*Exercise directions*. Retype exactly what runs from the first line of the data to the line with "font-size:12.5px;font-weight:bold;margin:13px auto 0;", keeping both of those lines and skipping pictures.
══ Stored data
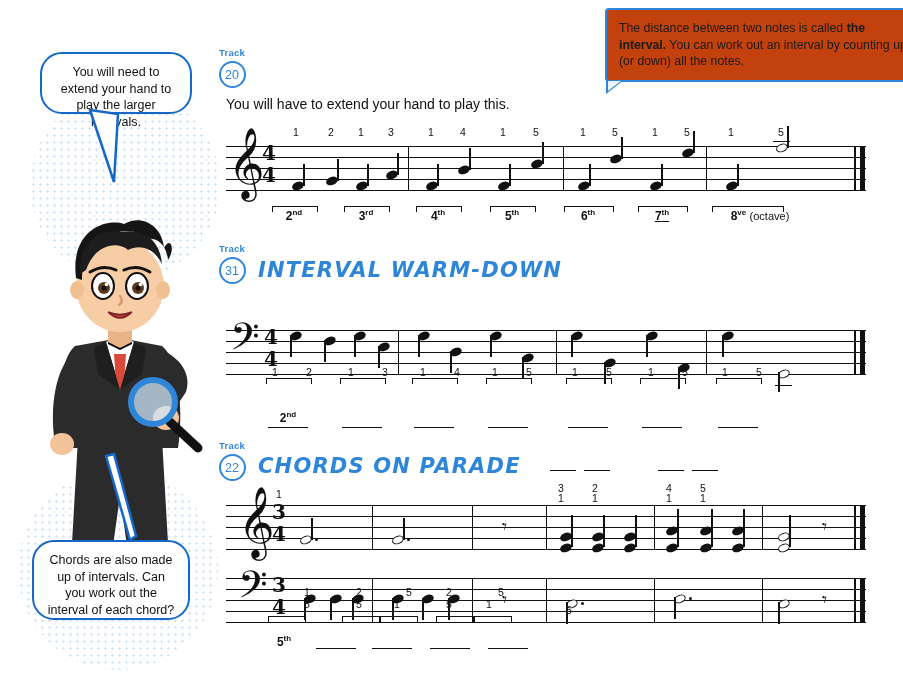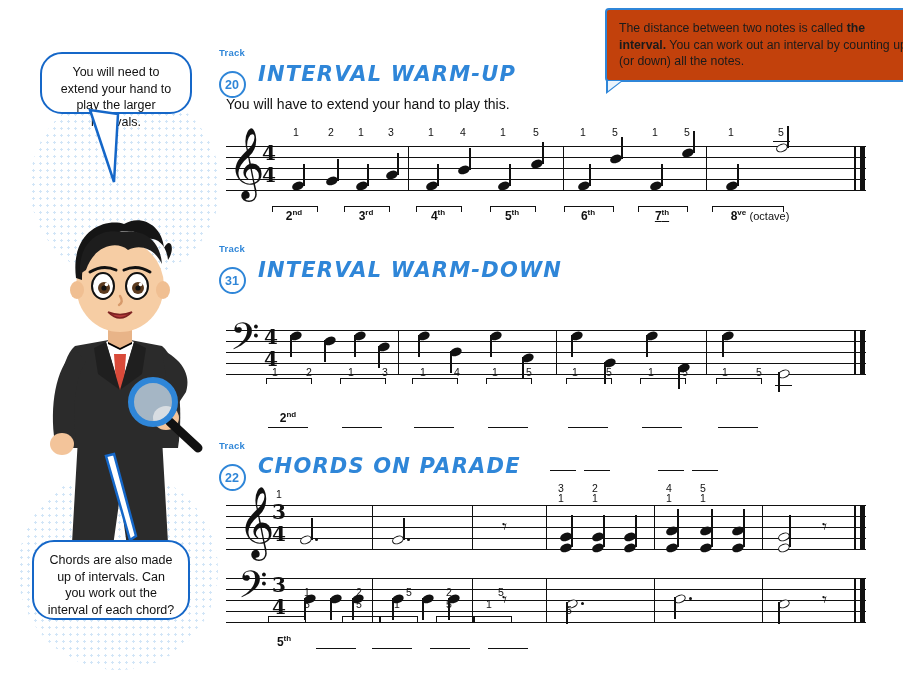--- a/index.html
+++ b/index.html
@@ -63,21 +63,21 @@
     border-left:13px solid #ebf4fc;
     border-bottom:10px solid transparent;
   }
 
   
   .track{position:absolute;text-align:center;color:#2f86d8;}
   .track .tlabel{font-size:9.5px;font-weight:bold;letter-spacing:.2px;}
   .track .circle{
     width:23px;height:23px;border:2px solid #2f86d8;border-radius:50%;
     display:flex;align-items:center;justify-content:center;
-    font-size:12.5px;font-weight:bold;margin:13px auto 0;
+    font-size:12.5px;font-weight:normal;margin:3px auto 0;
   }
   .heading{
     position:absolute;
     color:#2f86d8;
     font-family:"DejaVu Sans", sans-serif;
     font-weight:bold;
     font-style:italic;
     font-size:21px;
     letter-spacing:1.2px;
     white-space:nowrap;
@@ -201,21 +201,20 @@
   <div class="infobox">
     <span>The distance between two notes is called </span><b>the interval.</b><span> You can work out an interval by counting up (or down) all the notes.</span>
     <span class="tailbox"></span>
     <span class="tailbox-in"></span>
   </div>
 
   <div class="track" style="left:212px;top:47px;width:40px;">
     <div class="tlabel">Track</div>
     <div class="circle">20</div>
   </div>
-  <div class="heading" style="left:258px;top:62px;">INTERVAL WARM-UP</div>
   <div class="subtext" style="left:226px;top:96px;">You will have to extend your hand to play this.</div>
 
   <div class="stave" style="left:226px;top:146px;width:640px;height:56px;">
     <div class="line" style="top:0;width:640px;"></div>
     <div class="line" style="top:11px;width:640px;"></div>
     <div class="line" style="top:22px;width:640px;"></div>
     <div class="line" style="top:33px;width:640px;"></div>
     <div class="line" style="top:44px;width:640px;"></div>
     <div class="clef" style="left:2px;top:-14px;font-size:62px;">𝄞</div>
     <div class="ts" style="left:34px;top:-2px;width:18px;">4</div>

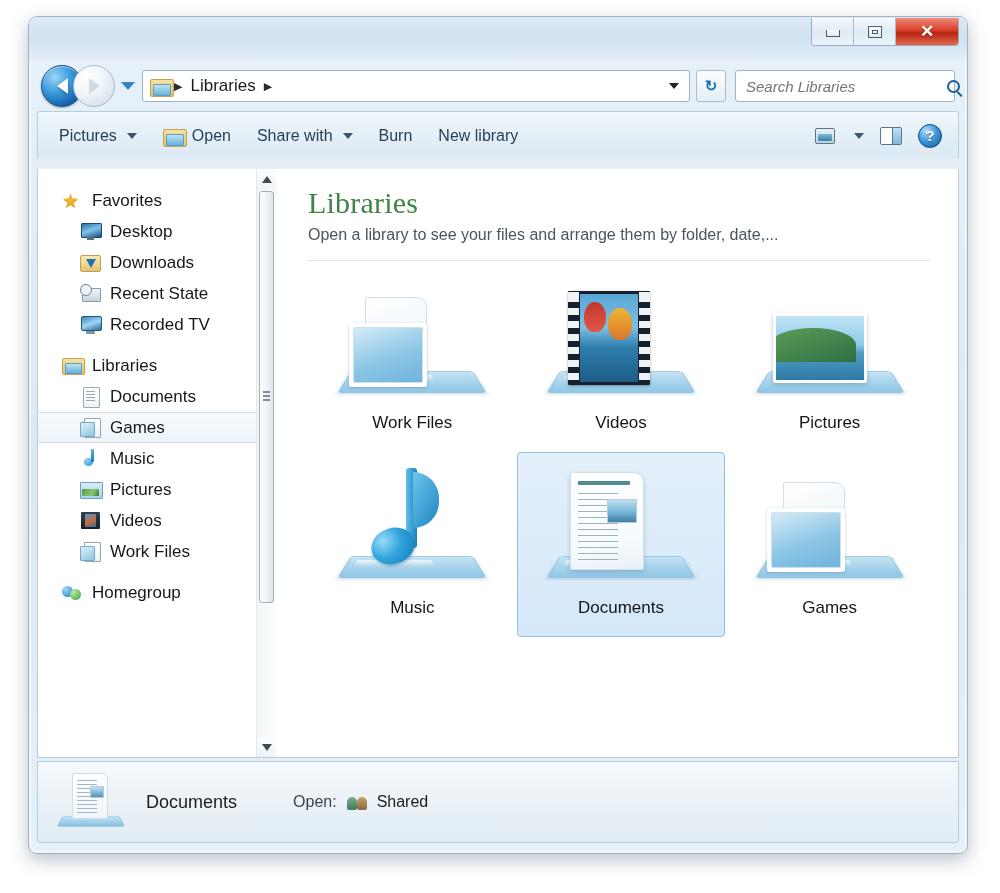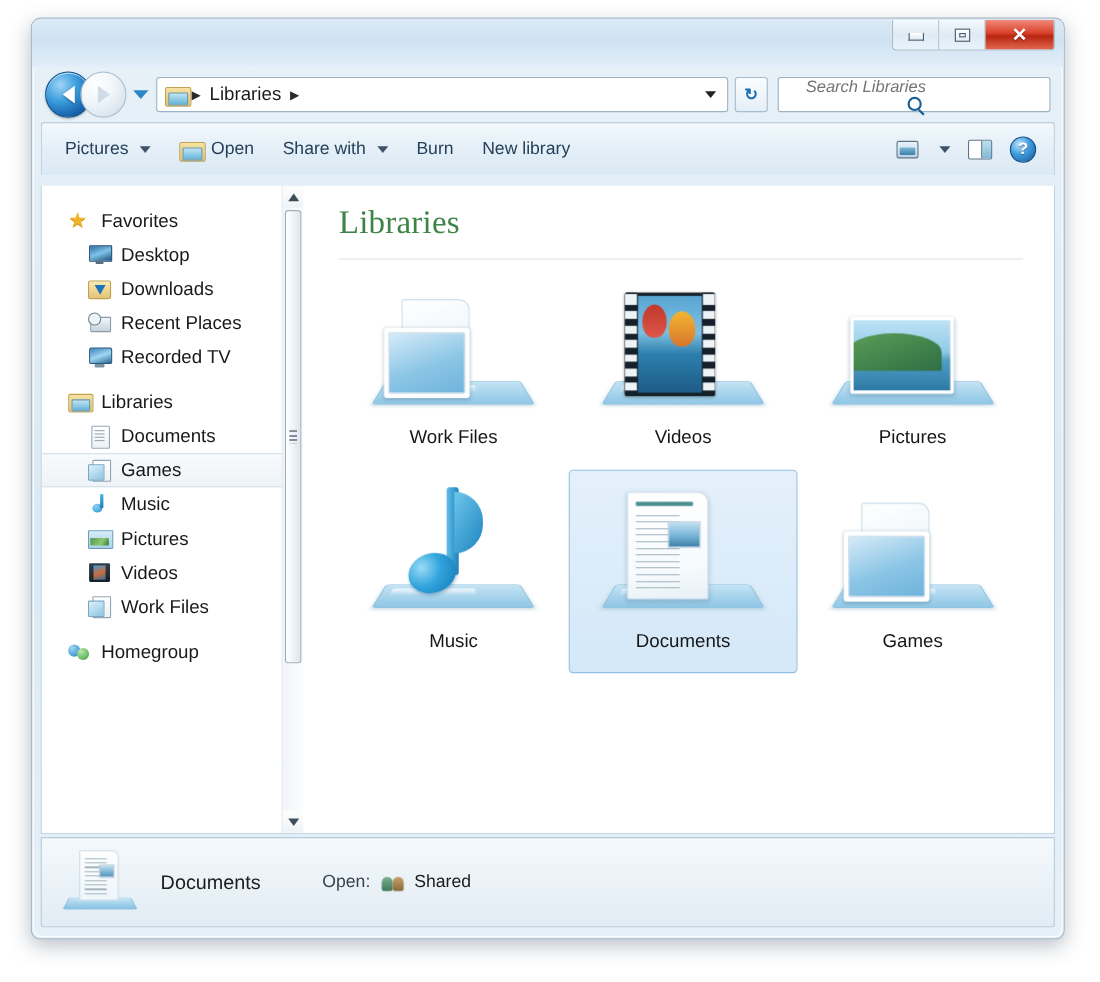--- a/index.html
+++ b/index.html
@@ -97,23 +97,23 @@
   }
   .tri-down { width:0;height:0;border-left:5px solid transparent;border-right:5px solid transparent;border-top:6px solid #222; }
   #refresh-btn {
     width: 30px; height: 32px; margin-left: 6px;
     border: 1px solid #a9bcca; border-radius: 3px;
     background: linear-gradient(180deg,#fbfdfe,#e4eef6);
     display: flex; align-items: center; justify-content: center;
     color: #1d6fb0; font-size: 15px; font-weight: bold;
   }
   #searchbox {
-    width: 248px; height: 32px; margin-left: 9px;
+    width: 220px; height: 32px; margin-left: 9px;
     border: 1px solid #9cb3c4; border-radius: 3px; background: #fff;
-    display: flex; align-items: center; padding: 0 6px 0 10px; flex-direction: column;
+    display: flex; align-items: center; padding: 0 6px 0 10px;
   }
   #search-input {
     flex: 1 1 auto; border: none; outline: none; background: transparent;
     font-family: "Liberation Sans", sans-serif; font-size: 15px;
     font-style: italic; color: #8b8b8b;
   }
   .mag { width: 13px; height: 13px; border: 2px solid #1c5f92; border-radius: 50%;
          position: relative; flex: 0 0 auto; margin-right:4px; }
   .mag::after { content:""; position:absolute; right:-5px; bottom:-4px; width:7px;height:2px;
                 background:#1c5f92; transform: rotate(45deg); border-radius:1px;}
@@ -447,21 +447,21 @@
         <div class="nav-row child">
           <span class="nav-ico ico-desktop"></span>
           <span>Desktop</span>
         </div>
         <div class="nav-row child">
           <span class="nav-ico ico-download"></span>
           <span>Downloads</span>
         </div>
         <div class="nav-row child">
           <span class="nav-ico ico-recent"></span>
-          <span>Recent Places</span>
+          <span>Recent State</span>
         </div>
         <div class="nav-row child">
           <span class="nav-ico ico-tv"></span>
           <span>Recorded TV</span>
         </div>
       </div>
 
       <div class="nav-group">
         <div class="nav-row">
           <span class="nav-ico ico-libs"></span>
@@ -508,20 +508,21 @@
           <span class="grip"></span>
         </div>
         <div class="sb-arrow" id="sb-down">
           <span class="sb-dn"></span>
         </div>
       </div>
     </div>
 
     <div id="content">
       <div id="lib-title">Libraries</div>
+      <div id="lib-sub">Open a library to see your files and arrange them by folder, date,...</div>
       <div id="hdr-rule"></div>
 
       <div id="tiles">
 
         <div class="tile">
           <div class="libicon">
             <div class="ped"></div>
             <div class="gl-paper"></div>
             <div class="gl-screen">
                 <span></span>

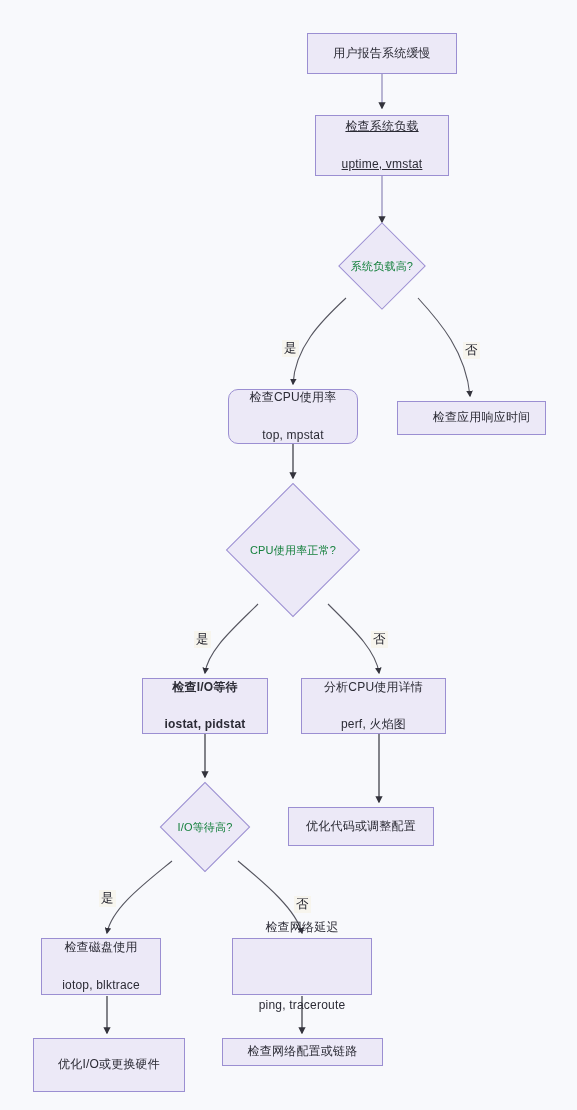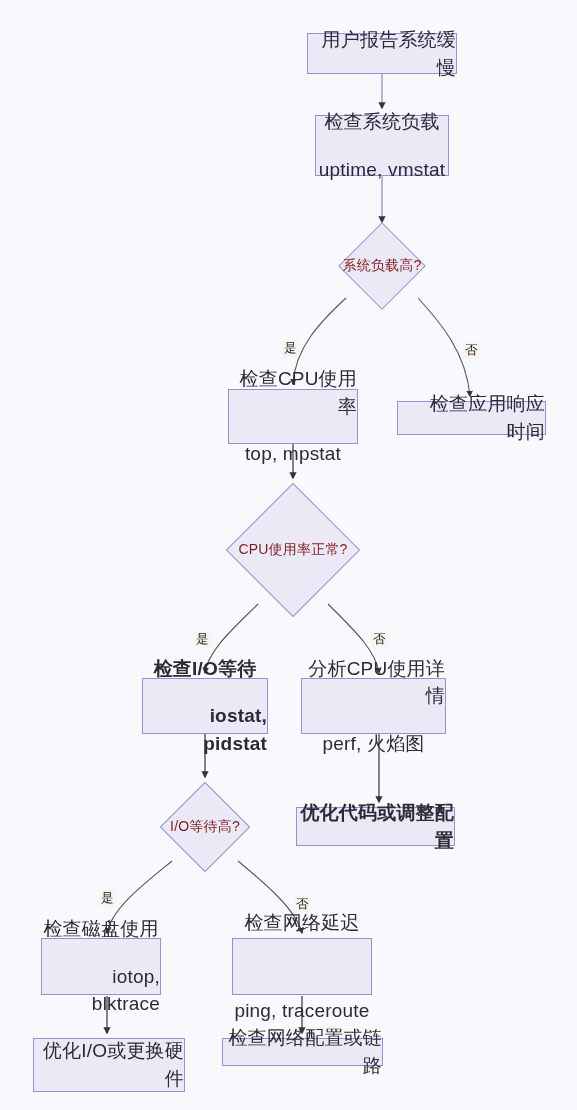--- a/index.html
+++ b/index.html
@@ -29,22 +29,22 @@
   .node {
     position: absolute;
     box-sizing: border-box;
     background: #ece9f7;
     border: 1px solid #9b8fd2;
     color: #2b2b35;
     display: flex;
     flex-direction: column;
     align-items: center;
     justify-content: center;
-    text-align: right;
-    font-size: 19px;
+    text-align: left;
+    font-size: 12px;
     line-height: 1.45;
     letter-spacing: 0.2px;
   }
   .node .line2 {
     display: block;
     margin-top: 20px;
   }
   .decision {
     position: absolute;
     display: flex;
@@ -56,22 +56,22 @@
     left: 50%;
     top: 50%;
     background: #ece9f7;
     border: 1px solid #9b8fd2;
     transform: translate(-50%, -50%) rotate(45deg);
     box-sizing: border-box;
   }
   .decision .dlabel {
     position: relative;
     z-index: 2;
-    font-size: 14px;
-    color: #7f1d1d;
+    font-size: 11px;
+    color: #15803d;
     white-space: nowrap;
     letter-spacing: 0.2px;
     text-align: center;
   }
   .edge-label {
     position: absolute;
     background: #f7f5ee;
     color: #21212b;
     font-size: 12.5px;
     line-height: 1;
@@ -116,34 +116,34 @@
 
     <path d="M 107,996 L 107,1033" stroke="#33333c" stroke-width="1.2" fill="none" marker-end="url(#arrow)"></path>
 
     <path d="M 302,996 L 302,1033" stroke="#33333c" stroke-width="1.2" fill="none" marker-end="url(#arrow)"></path>
   </svg>
 
   <div class="node" style="left:307px; top:33px; width:150px; height:41px;">
     <span>用户报告系统缓慢</span>
   </div>
 
-  <div class="node" style="left:315px; top:115px; width:134px; height:61px;">
+  <div class="node" style="left:315px; top:115px; width:134px; height:61px;text-decoration:underline;">
     <span>检查系统负载</span>
     <span class="line2">uptime, vmstat</span>
   </div>
 
   <div class="decision" style="left:328px; top:222px; width:108px; height:88px;">
     <span class="dia" style="width:62px; height:62px;"></span>
     <span class="dlabel">系统负载高?</span>
   </div>
 
   <div class="edge-label" style="left:282px; top:340px;">是</div>
   <div class="edge-label" style="left:463px; top:342px;">否</div>
 
-  <div class="node" style="left:228px; top:389px; width:130px; height:55px;">
+  <div class="node" style="left:228px; top:389px; width:130px; height:55px;border-radius:10px;">
     <span>检查CPU使用率</span>
     <span class="line2">top, mpstat</span>
   </div>
 
   <div class="node" style="left:397px; top:401px; width:149px; height:34px;padding-left:20px;">
     <span>检查应用响应时间</span>
   </div>
 
   <div class="decision" style="left:226px; top:483px; width:134px; height:134px;">
     <span class="dia" style="width:95px; height:95px;"></span>
@@ -161,21 +161,21 @@
   <div class="node" style="left:301px; top:678px; width:145px; height:56px;">
     <span>分析CPU使用详情</span>
     <span class="line2">perf, 火焰图</span>
   </div>
 
   <div class="decision" style="left:160px; top:782px; width:90px; height:90px;">
     <span class="dia" style="width:64px; height:64px;"></span>
     <span class="dlabel">I/O等待高?</span>
   </div>
 
-  <div class="node" style="left:296px; top:807px; width:159px; height:39px;font-weight:bold;">
+  <div class="node" style="left:288px; top:807px; width:146px; height:39px;">
     <span>优化代码或调整配置</span>
   </div>
 
   <div class="edge-label" style="left:99px; top:890px;">是</div>
   <div class="edge-label" style="left:294px; top:896px;">否</div>
 
   <div class="node" style="left:41px; top:938px; width:120px; height:57px;">
     <span>检查磁盘使用</span>
     <span class="line2">iotop, blktrace</span>
   </div>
════
*Solved exercise*.
--- a/index.html
+++ b/index.html
@@ -63,21 +63,21 @@
     border-left:13px solid #ebf4fc;
     border-bottom:10px solid transparent;
   }
 
   
   .track{position:absolute;text-align:center;color:#2f86d8;}
   .track .tlabel{font-size:9.5px;font-weight:bold;letter-spacing:.2px;}
   .track .circle{
     width:23px;height:23px;border:2px solid #2f86d8;border-radius:50%;
     display:flex;align-items:center;justify-content:center;
-    font-size:12.5px;font-weight:bold;margin:13px auto 0;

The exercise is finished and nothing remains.